Start of DATA FOR THIS EXERCISE

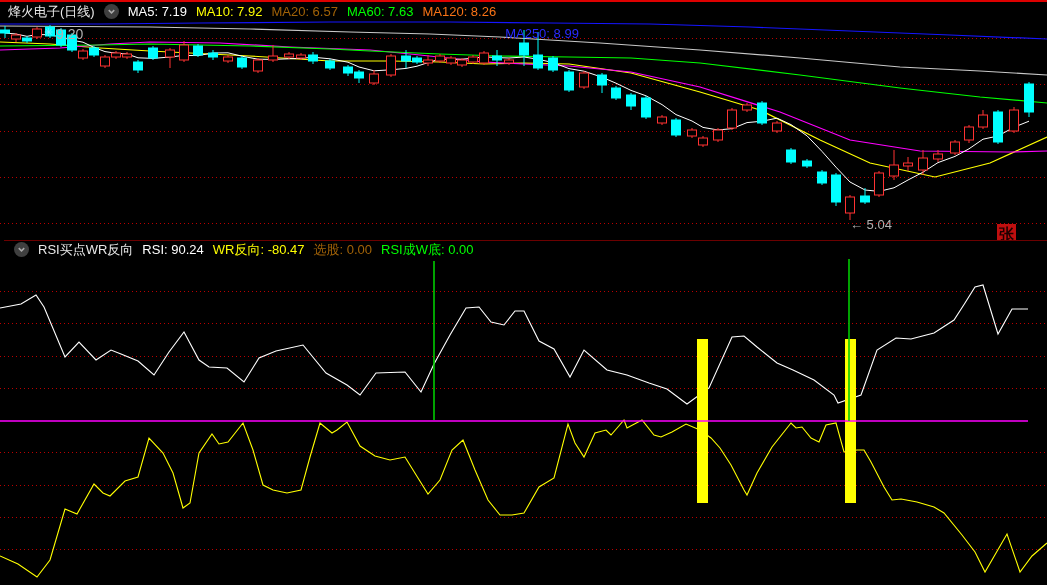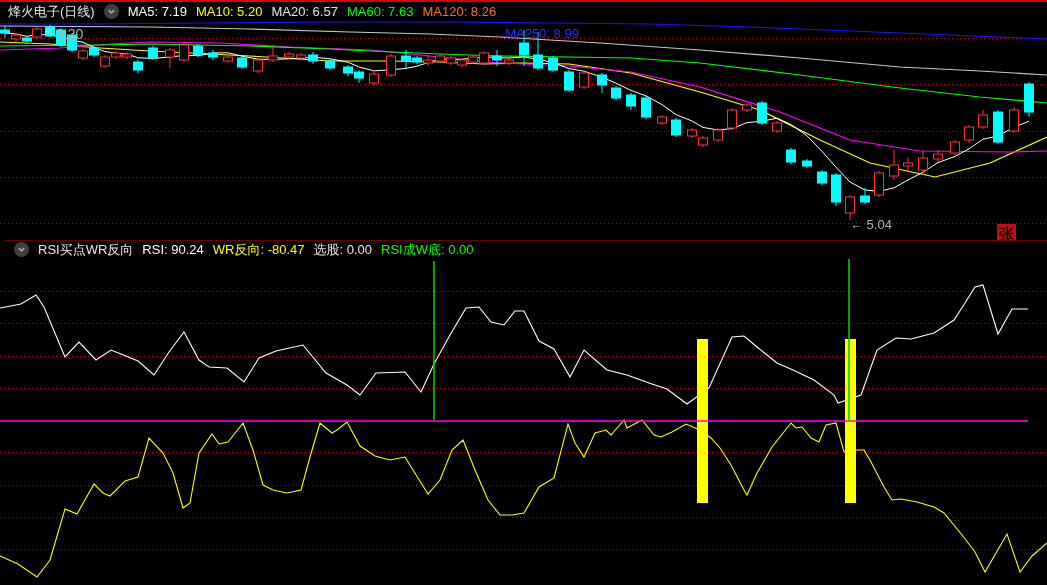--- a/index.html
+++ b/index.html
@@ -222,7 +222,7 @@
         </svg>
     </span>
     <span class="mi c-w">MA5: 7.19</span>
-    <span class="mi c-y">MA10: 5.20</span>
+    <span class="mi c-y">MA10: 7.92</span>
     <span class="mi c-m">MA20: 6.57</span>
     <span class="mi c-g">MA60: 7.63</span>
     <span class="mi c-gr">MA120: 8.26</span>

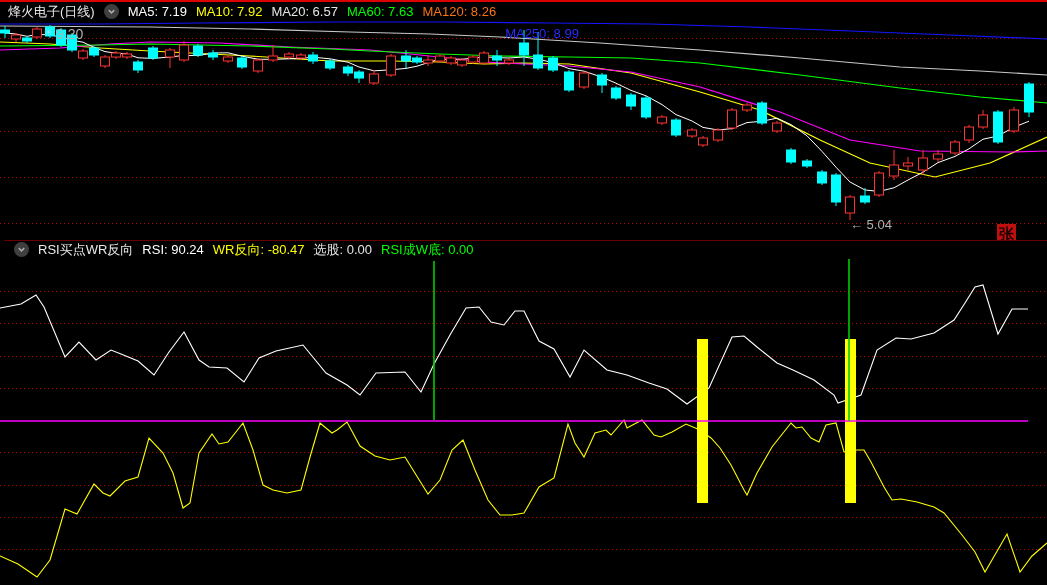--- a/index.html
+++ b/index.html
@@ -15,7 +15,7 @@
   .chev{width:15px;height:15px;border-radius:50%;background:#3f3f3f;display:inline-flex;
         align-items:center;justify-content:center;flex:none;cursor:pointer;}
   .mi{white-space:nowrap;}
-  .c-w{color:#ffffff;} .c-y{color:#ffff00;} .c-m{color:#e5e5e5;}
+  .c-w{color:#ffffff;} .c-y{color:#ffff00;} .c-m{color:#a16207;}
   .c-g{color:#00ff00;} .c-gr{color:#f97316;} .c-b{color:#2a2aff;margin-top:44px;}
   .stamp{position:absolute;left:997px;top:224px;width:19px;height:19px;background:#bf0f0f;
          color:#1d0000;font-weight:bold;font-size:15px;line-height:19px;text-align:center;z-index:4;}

End of DATA FOR THIS EXERCISE

● PROBLEM DESCRIPTION
Considering only the data above, return the lines in which "span" occurs.

● YOUR SOLUTION
     </span>
     <span class="mi c-w">MA5: 7.19</span>
-    <span class="mi c-y">MA10: 5.20</span>
+    <span class="mi c-y">MA10: 7.92</span>
     <span class="mi c-m">MA20: 6.57</span>
     <span class="mi c-g">MA60: 7.63</span>
     <span class="mi c-gr">MA120: 8.26</span>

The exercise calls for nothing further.